(Items from a dataset)
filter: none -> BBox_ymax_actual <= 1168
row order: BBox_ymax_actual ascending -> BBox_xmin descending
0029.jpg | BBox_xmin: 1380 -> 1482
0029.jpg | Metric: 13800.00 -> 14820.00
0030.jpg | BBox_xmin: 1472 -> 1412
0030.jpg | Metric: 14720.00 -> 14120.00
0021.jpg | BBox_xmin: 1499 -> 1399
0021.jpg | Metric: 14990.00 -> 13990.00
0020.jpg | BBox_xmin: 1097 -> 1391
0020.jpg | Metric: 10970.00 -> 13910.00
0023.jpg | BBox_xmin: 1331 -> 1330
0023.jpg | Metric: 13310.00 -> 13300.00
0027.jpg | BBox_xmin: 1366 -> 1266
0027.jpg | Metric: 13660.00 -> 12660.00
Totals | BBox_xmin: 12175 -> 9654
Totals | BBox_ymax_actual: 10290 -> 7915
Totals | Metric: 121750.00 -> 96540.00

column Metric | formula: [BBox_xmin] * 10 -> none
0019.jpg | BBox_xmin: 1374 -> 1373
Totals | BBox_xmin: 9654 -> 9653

* * *

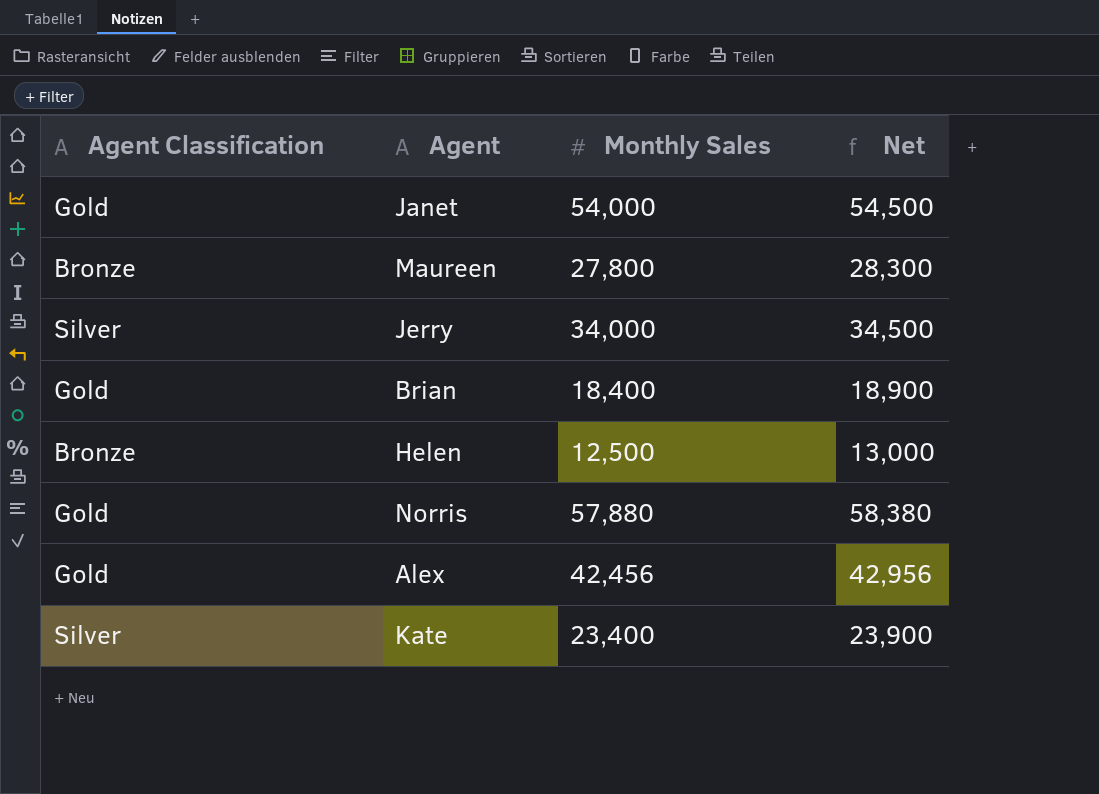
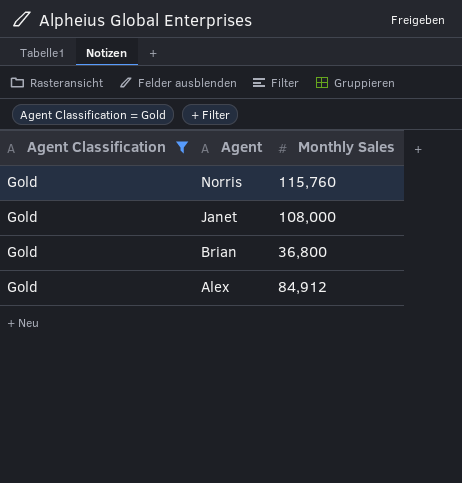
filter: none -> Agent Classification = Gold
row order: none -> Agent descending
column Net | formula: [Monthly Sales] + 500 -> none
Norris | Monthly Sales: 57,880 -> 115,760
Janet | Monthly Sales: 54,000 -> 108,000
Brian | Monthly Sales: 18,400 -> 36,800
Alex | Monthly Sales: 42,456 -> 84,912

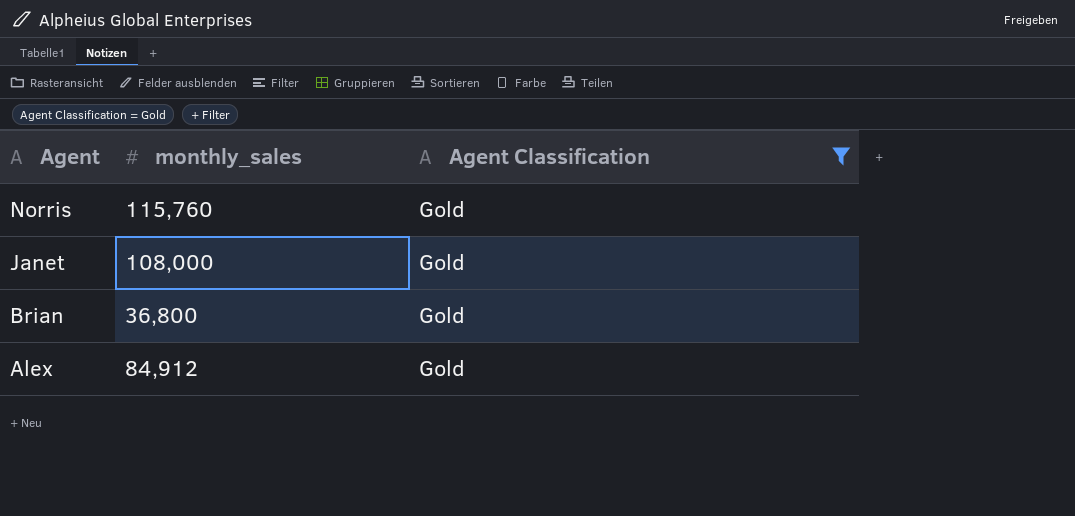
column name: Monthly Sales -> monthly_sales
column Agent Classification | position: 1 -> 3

▶ **ACTIVITY**
With "descending" as the string to match, show every line of the entries above that has it.

▶ **RESPONSE FOR THIS EXERCISE**
row order: BBox_ymax_actual ascending -> BBox_xmin descending
row order: none -> Agent descending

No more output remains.